What are ASIC Miners and Why Are They So Important

ASIC, or Application Specific Integrated Circuit, entered the Bitcoin mining market with full force in 2013. Shrouded in mystery for most and being almost mythical creatures, these mining beasts of burdens reached staggering prices in April 2013.

What are these beasts and why are they destined to change the face of Bitcoin for a long time to come? Why is are ASIC Bitcoin mining massive benefit for Litecoin?

Built for One Thing

ASIC stands for Application Specific Integrated Circuit, and essentially means a computer chip that has one purpose and one purpose only. In the case of ASIC Bitcoin miners, the sole purpose of the ASIC chip is to generate billions of hash values every second, 24 hours a day, all year round.

The obvious purpose of an ASIC miner is to generate Bitcoins through the reward system built into the system. An ASIC miner does this by generating SHA-256 hash values for a Bitcoin block at tremendous speeds, far out-performing any other technology at present.

Note: To understand more about hashes and mining in general, check out my article on Understanding Mining Difficulty

The race to get ASIC miners into production stems from a beautiful balancing aspect of Bitcoin, namely that the total rate of Bitcoin generation remains constant at a steady pace of 25 Bitcoins per 10 minutes. This means that whoever holds the most hashing power gets a bigger piece of the reward cake.

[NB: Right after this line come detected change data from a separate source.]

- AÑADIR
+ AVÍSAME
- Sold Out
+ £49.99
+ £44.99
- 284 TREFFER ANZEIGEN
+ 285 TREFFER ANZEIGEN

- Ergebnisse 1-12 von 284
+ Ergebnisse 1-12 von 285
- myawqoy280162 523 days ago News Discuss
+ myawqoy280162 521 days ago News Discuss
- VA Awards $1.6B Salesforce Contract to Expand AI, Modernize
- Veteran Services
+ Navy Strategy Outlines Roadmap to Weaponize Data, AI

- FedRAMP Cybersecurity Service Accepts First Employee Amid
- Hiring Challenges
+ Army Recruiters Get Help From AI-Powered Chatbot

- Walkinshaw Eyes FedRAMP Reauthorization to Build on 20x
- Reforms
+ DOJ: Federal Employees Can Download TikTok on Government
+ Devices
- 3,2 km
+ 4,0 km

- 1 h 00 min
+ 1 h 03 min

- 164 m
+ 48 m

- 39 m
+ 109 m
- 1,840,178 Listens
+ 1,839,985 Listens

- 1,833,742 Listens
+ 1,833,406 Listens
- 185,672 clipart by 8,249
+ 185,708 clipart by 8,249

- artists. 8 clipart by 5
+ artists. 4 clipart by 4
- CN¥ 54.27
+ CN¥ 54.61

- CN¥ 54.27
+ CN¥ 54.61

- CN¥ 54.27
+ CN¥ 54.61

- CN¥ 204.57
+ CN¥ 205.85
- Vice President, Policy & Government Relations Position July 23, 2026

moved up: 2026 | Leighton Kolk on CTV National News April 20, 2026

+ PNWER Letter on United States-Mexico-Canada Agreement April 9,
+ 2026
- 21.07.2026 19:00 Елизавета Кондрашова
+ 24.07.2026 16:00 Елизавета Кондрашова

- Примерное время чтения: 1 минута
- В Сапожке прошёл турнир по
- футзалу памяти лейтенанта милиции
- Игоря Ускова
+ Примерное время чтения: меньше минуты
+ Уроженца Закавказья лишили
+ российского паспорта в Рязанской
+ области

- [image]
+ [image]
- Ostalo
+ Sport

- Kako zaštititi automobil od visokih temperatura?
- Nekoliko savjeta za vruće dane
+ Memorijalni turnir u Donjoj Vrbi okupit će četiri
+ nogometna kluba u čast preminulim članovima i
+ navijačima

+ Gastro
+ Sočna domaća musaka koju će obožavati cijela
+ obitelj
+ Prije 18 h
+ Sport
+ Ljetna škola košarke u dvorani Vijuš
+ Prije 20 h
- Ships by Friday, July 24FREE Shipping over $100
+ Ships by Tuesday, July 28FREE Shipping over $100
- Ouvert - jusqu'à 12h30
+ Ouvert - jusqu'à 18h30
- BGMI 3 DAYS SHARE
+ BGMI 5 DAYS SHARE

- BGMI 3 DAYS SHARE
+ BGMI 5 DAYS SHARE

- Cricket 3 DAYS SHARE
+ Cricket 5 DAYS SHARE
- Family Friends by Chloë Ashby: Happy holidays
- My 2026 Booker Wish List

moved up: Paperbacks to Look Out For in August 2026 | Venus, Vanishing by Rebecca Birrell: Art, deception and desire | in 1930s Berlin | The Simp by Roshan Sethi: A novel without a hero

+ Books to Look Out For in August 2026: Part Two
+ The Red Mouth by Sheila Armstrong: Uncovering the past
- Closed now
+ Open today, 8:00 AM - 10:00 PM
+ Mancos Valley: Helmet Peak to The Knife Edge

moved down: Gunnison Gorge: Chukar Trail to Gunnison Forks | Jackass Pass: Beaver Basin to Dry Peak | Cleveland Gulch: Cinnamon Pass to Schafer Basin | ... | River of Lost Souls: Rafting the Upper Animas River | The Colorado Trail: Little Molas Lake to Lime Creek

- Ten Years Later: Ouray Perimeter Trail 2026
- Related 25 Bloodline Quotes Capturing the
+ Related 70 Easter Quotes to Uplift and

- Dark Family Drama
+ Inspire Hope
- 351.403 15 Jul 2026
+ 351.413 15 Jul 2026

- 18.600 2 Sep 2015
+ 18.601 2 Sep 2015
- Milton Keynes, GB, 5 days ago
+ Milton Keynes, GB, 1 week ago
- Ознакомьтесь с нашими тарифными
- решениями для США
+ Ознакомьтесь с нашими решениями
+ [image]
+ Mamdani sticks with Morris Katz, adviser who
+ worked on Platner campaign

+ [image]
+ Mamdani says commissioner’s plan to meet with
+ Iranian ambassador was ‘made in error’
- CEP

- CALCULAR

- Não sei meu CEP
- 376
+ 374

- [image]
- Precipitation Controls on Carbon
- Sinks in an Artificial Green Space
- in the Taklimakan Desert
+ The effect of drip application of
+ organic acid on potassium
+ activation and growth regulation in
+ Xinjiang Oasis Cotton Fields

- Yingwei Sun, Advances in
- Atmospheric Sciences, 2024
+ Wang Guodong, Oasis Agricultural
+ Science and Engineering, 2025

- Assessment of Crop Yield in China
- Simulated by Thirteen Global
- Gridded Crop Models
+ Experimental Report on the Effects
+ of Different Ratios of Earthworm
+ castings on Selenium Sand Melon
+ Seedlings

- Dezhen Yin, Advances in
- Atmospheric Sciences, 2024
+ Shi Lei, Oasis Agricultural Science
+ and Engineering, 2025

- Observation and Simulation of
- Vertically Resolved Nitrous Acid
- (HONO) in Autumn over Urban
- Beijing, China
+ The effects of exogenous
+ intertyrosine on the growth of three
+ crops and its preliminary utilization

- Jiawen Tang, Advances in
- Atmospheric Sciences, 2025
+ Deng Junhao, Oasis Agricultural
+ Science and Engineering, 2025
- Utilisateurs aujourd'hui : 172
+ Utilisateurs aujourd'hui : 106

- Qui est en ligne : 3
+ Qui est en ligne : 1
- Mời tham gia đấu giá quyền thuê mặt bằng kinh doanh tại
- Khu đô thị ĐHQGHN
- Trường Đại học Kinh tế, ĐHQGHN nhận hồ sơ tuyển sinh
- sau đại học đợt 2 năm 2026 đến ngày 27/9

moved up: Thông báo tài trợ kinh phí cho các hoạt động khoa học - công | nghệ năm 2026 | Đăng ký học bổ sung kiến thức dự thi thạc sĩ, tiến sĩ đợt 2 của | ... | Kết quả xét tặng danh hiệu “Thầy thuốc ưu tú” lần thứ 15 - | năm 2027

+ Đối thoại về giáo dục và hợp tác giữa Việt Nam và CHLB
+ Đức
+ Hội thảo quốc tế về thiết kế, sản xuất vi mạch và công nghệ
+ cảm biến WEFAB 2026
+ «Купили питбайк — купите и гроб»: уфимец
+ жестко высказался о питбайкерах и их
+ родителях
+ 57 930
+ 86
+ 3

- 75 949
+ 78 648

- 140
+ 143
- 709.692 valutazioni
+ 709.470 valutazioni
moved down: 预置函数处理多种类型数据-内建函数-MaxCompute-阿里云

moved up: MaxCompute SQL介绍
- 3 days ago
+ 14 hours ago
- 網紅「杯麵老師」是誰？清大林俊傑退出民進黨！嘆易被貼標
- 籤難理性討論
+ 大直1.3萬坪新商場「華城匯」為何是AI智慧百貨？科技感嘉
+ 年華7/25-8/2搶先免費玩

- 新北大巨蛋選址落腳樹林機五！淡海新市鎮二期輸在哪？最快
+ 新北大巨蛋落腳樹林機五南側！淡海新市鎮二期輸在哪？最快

That cake, however, is always the same size, and even though there is a new cake every 10 minutes, the cake doesn’t get bigger even if more people want to eat from it. In fact, after 2016, the cake gets smaller because the reward per block goes down to 12.5 BTC per 10 minutes. This is determined by Bitcoin’s built-in controlled supply of coins.

Note: Due to the transaction fee system in Bitcoin, blocks will continue to reward miners, so even if the block generation reward will eventually go down to zero, the block transaction fees will still yield rewards to miners. This, however, is simply coin circulation; no new coins will be minted after the block generation reward goes down to zero in 2140.

Because ASIC miners perform so much better than other technology, whoever manages to get ASIC miners into production first will yield massive rewards. It doesn’t increase the total number of coins in circulation, it only means that the first movers have a huge advantage over those that arrive later.

At some point, when everyone has an ASIC miner at home (or at least has the opportunity to have one), the advantage of ASIC miners become much less. In fact, if everyone had an ASIC miner, the advantage of having one would simply disappear completely and the ASIC miners would even less valuable than the previous graphics card based technology, because the ASICs cannot be used for anything else.

As such, what we are seeing now is an arms race, to get new technology to the market first and thus reap the financial reward of being ahead of the crowd for a while.

However, the block reward is just one of the reasons why ASIC miners are destined to change the face of Bitcoin.

Attack! Attack!

One major concern with the Bitcoin system is that it is susceptible to what is known as a 51% attack. This means that if a malicious entity were to control more than 51% of the total network hashing power, they could control transactions to some extent. Although there are defense mechanisms against this situation, and the fear of such an attack is believed to be largely overrated, ASIC miners play an important role in stabilizing Bitcoin.

With the current Bitcoin network hashing power, largely based on GPU and to a lesser extent CPU mining, it is feasible that someone with enough resources could take over the Bitcoin network.

However, with the introduction and distribution of ASIC based hashing, the total network hashing power will skyrocket, making the chances of a 51% attack much less feasible. The more people get their hands on and start deploying ASIC miners, the more secure the Bitcoin network becomes against a 51% attack.

What About Litecoins?

Litecoins are currently not very interesting for ASIC miners, largely because Litecoin uses a different mining algorithm called Scrypt (whereas Bitcoin uses SHA-256). Scrypt requires far more memory than Bitcoin, and ASICs do not have a lot of memory. In fact, to build an ASIC based miner that could do Litecoin mining would be so expensive that nobody could possibly hope to make any profit from it.

This may lead you to think that Litecoin does not reap any benefit from the protection that ASIC miners give Bitcoin. You would be wrong in assuming that, though, and there’s a very good reason for this.

Up until ASICs become widely distributed, most of the hashing power in Bitcoin comes from normal users that have graphics cards mining for Bitcoin.

However, as ASICs take over, those users will not longer be able to reap rewards from Bitcoin mining and may want to move over to mining Litecoin. This means that the introduction of ASIC miners for Bitcoin moves a lot of computational power to Litecoin, thus making the Litecoin network more resilient against 51% attacks.

Of course, a massive shift in home mining will lead to increased difficulty in Litecoin mining, so whether the migrating users will actually get any sensible rewards remains to be seen.

Note: To understand the factors that determine mining profitability, check out my Litecoin Mining Profitability Guide.

As you can probably understand, ASIC miners are changing the cryptocurrency world, not just for Bitcoin, but also for related coins such as Litecoin.